Start of Records to use
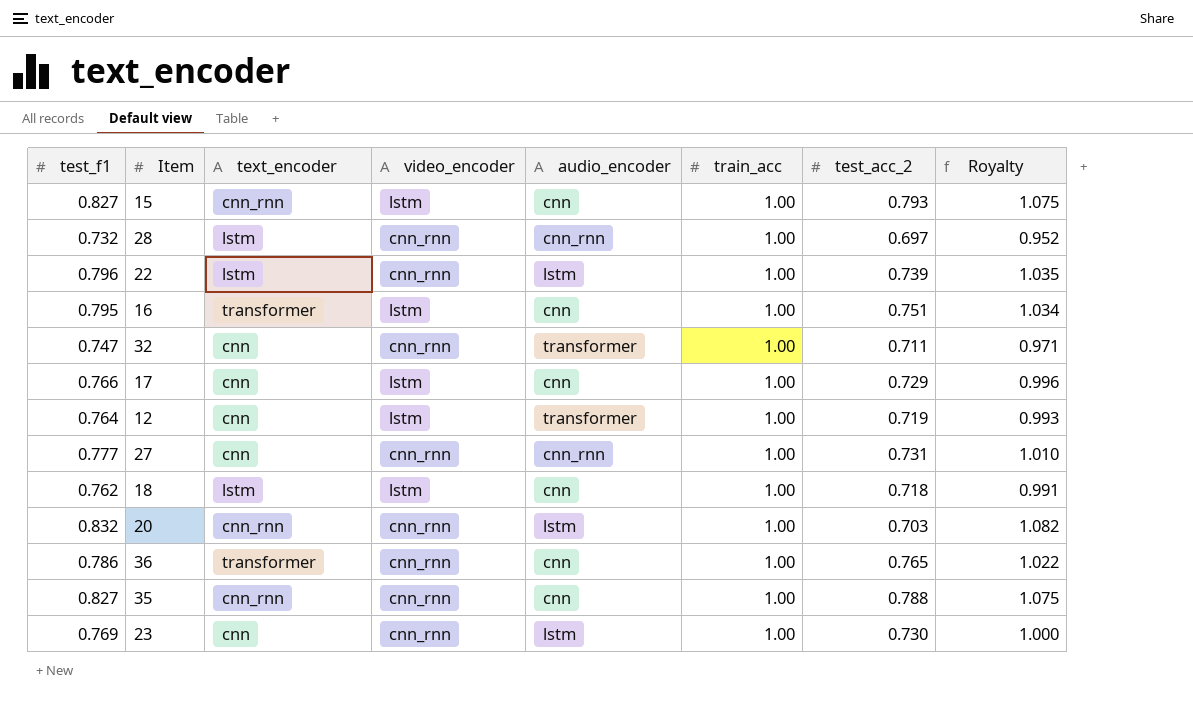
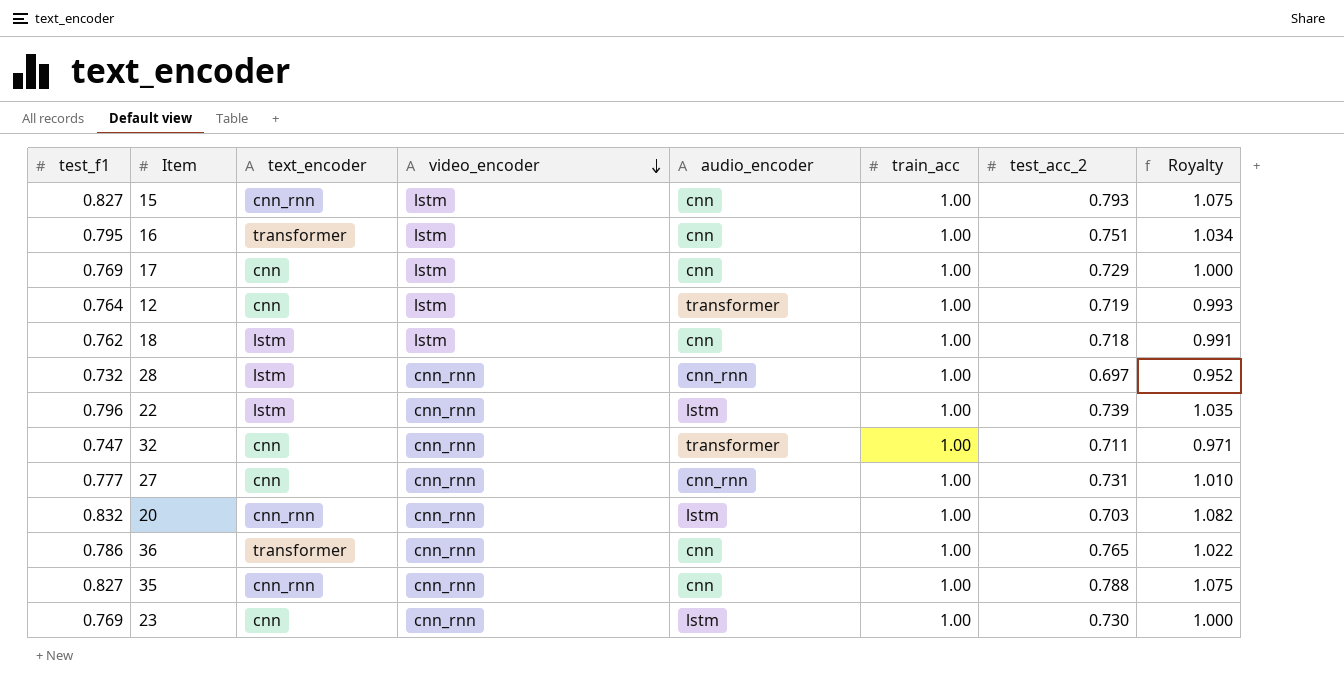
row order: none -> video_encoder descending
17 | test_f1: 0.766 -> 0.769
17 | Royalty: 0.996 -> 1.000

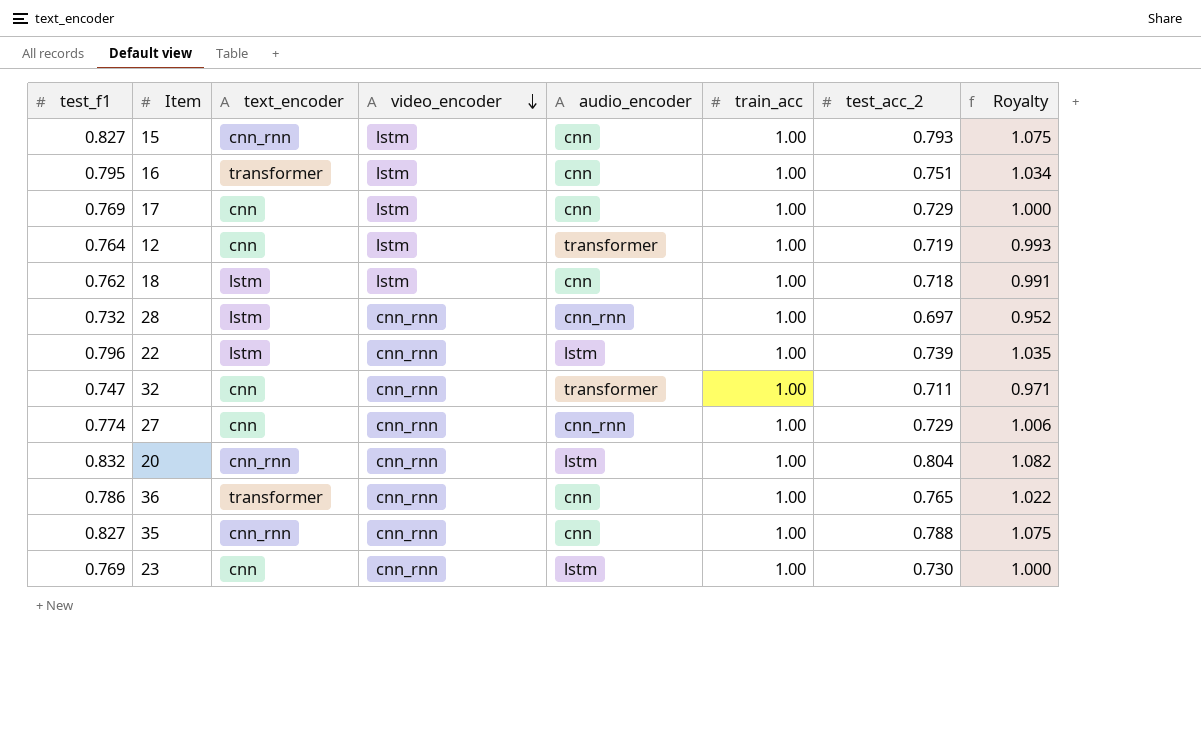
27 | test_f1: 0.777 -> 0.774
27 | test_acc_2: 0.731 -> 0.729
27 | Royalty: 1.010 -> 1.006
20 | test_acc_2: 0.703 -> 0.804

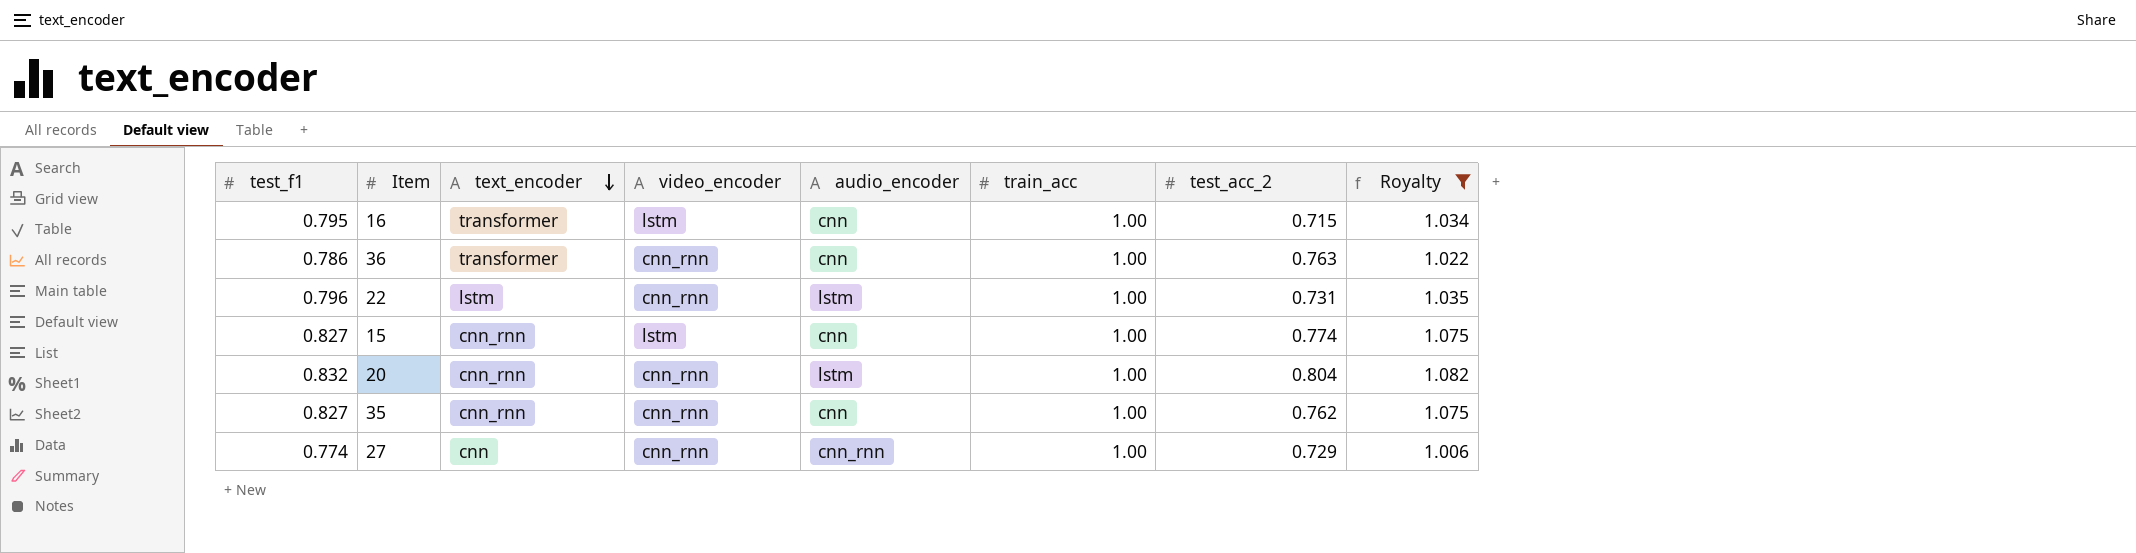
filter: none -> Royalty >= 1.006
row order: video_encoder descending -> text_encoder descending
16 | test_acc_2: 0.751 -> 0.715
36 | test_acc_2: 0.765 -> 0.763
22 | test_acc_2: 0.739 -> 0.731
15 | test_acc_2: 0.793 -> 0.774
35 | test_acc_2: 0.788 -> 0.762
End of Records to use
[Prompt]: What is needed is an exact copy of all the entries above, minus the pictures.

[Exercise result]:
row order: none -> video_encoder descending
17 | test_f1: 0.766 -> 0.769
17 | Royalty: 0.996 -> 1.000

27 | test_f1: 0.777 -> 0.774
27 | test_acc_2: 0.731 -> 0.729
27 | Royalty: 1.010 -> 1.006
20 | test_acc_2: 0.703 -> 0.804

filter: none -> Royalty >= 1.006
row order: video_encoder descending -> text_encoder descending
16 | test_acc_2: 0.751 -> 0.715
36 | test_acc_2: 0.765 -> 0.763
22 | test_acc_2: 0.739 -> 0.731
15 | test_acc_2: 0.793 -> 0.774
35 | test_acc_2: 0.788 -> 0.762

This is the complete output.